The quick, deafening bursts of small explosions have become a regular feature of west Beirut nights again, to the point where many Lebanese do not even bother to look out their windows.

They know that the targets of the blasts are usually nightclubs, the attackers Islamic fundamentalist militias.

In east Beirut a new barracks for Christian militiamen has appeared in a ''front line'' suburb. Sandbag emplacements protect gun-toting guards.

Although the Lebanese capital is technically at peace again, the factions on both sides of the dividing ''green line'' are clearly visible these days, violating the security plan introduced last summer.

The appearance of gunmen on the streets is, in part, the result of the stalemate on political reforms designed to end almost a decade of strife, diplomats say.

''Increased militia presence is at best an unnerving manifestation of the nihilist achievements of the Cabinet,'' Beirut's English-language Daily Star newspaper editorialized earlier this week.

The six-month-old Cabinet of warlords has yet to show even minor progress on evening the balance of power between the Christian minority, which dominates power, and the Muslim majority, which wants more power.

That, in turn, has increased tension and rhetoric. Druze leader Walid Jumblatt said recently that peace was impossible under the regime of President Amin Gemayel.

''It is impossible to have peace when there are fascist parties in power,'' he said. ''I hold that Amin Gemayel represents Lebanese fascist interests. We will try to find solutions, but I have no reason to be optimistic.

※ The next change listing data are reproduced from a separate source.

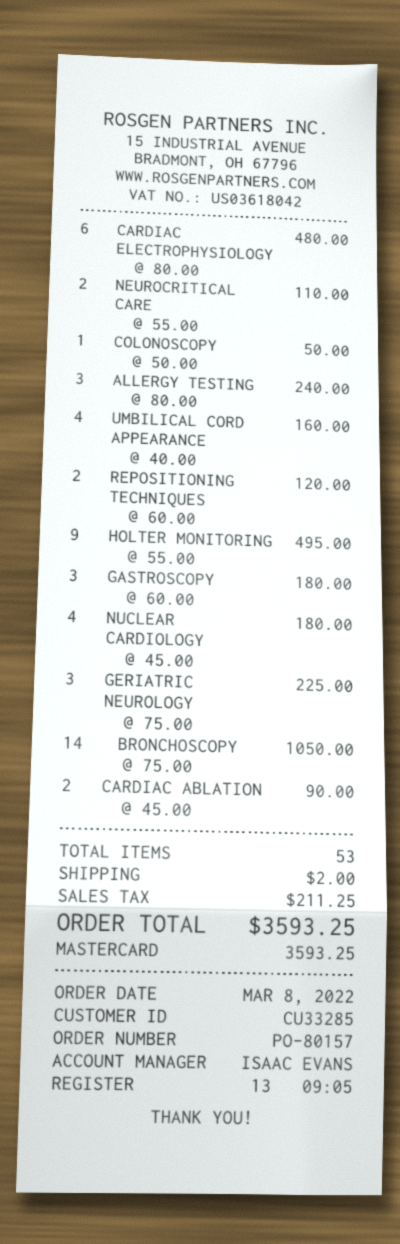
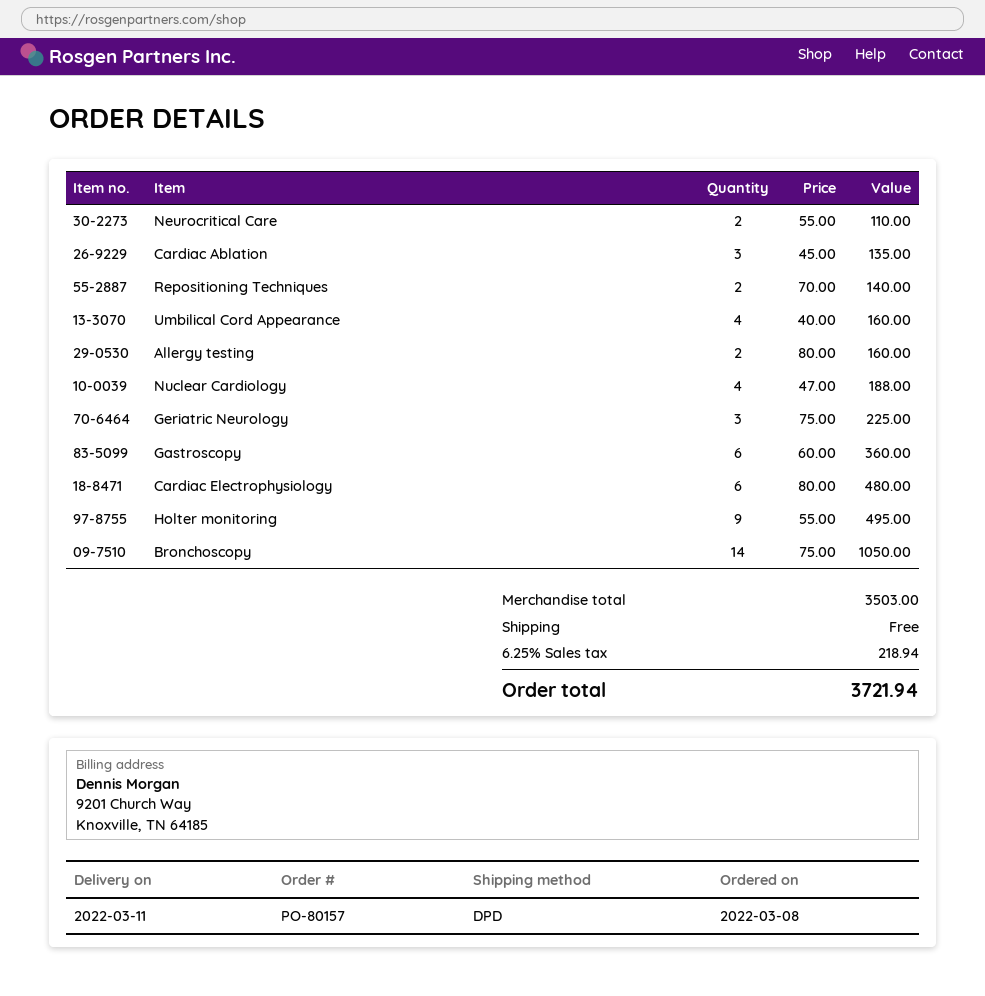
COLONOSCOPY: 1 x 50.00 = 50.00 -> none
ALLERGY TESTING: 3 x 80.00 = 240.00 -> 2 x 80.00 = 160.00
REPOSITIONING TECHNIQUES: 2 x 60.00 = 120.00 -> 2 x 70.00 = 140.00
GASTROSCOPY: 3 x 60.00 = 180.00 -> 6 x 60.00 = 360.00
NUCLEAR CARDIOLOGY: 4 x 45.00 = 180.00 -> 4 x 47.00 = 188.00
CARDIAC ABLATION: 2 x 45.00 = 90.00 -> 3 x 45.00 = 135.00
shipping: 2.00 -> 0.00
tax: 211.25 -> 218.94
total: 3593.25 -> 3721.94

After Monday's heated Cabinet debate, Shiite Muslim leader Nabih Berri hinted that he and Mr. Jumblatt might resign because ''the regime's procrastination and stalling on political reforms can no longer be tolerated.''

And Jumblatt reportedly told Mr. Berri during a telephone conversation: ''We are about to take a dangerous decision vis-a-vis the regime's practices.''

But the renewed visibility of arms also reflects developments within the rival religious communities, the Lebanese say. Both sides appear to be moving to consolidate their own power bases.

The Christian Lebanese Forces militia changed leadership last week, installing a man with well-known loyalties to President Gemayel. Fuad Abu Nader, a nephew of Gemayel, was elected to replace Fadi Frem. Dr. Abu Nader's election was important because the ultra-rightist Christians, who had begun contesting Christian policies and trying to take over the militia, were defeated.

Since the death in August of his father - the Christian patriarch and founder of the Phalange Party - President Gemayel has slowly tried to establish hold over the powerful and increasingly independent militia. Abu Nader's election is a start, but military sources suggest the contest is not over.

Christian sources say the hard-liners are still not ready to accept the kind of compromises Gemayel needs for national reconciliation. The Christian extremists may be ready to take up arms against the moderates to avoid what they see as Christian surrender, the sources say.

In the run-up to the election, there were a series of incidents among Christian rivals, including a brief clash in a key Christian town outside Beirut. American diplomats, already restricted from traveling in many Muslim areas, have been discouraged from visiting the Metn area until the situation crystallizes.

Meanwhile, a new Muslim alliance has been formed by six leftist parties. It is headed by Jumblatt. In membership and goals, the new National Democratic Front is reminiscent of the National Salvation Front, which waged a political and military campaign against the Gemayel regime and forced the formation of the new government under Prime Minister Rashid Karami.

At a press conference last week, Jumblatt said one of the new alliance's goals was ''to thwart the (Christian) Phalangist fascist scheme of seeking to impose Phalangist hegemony and domination on the country.''

Notably absent from the coalition is Shiite leader Berri, who has traditionally refused to join Muslim groupings although he supports their political programs.

Berri is also trying to consolidate his hold on the Shiites, by far the largest of Lebanon's sects. His leadership has been challenged by increasingly visible and active fundamentalists, mainly those aligned with the radical Hizbullah (''Party of God''). But so far it appears he has been having difficulties.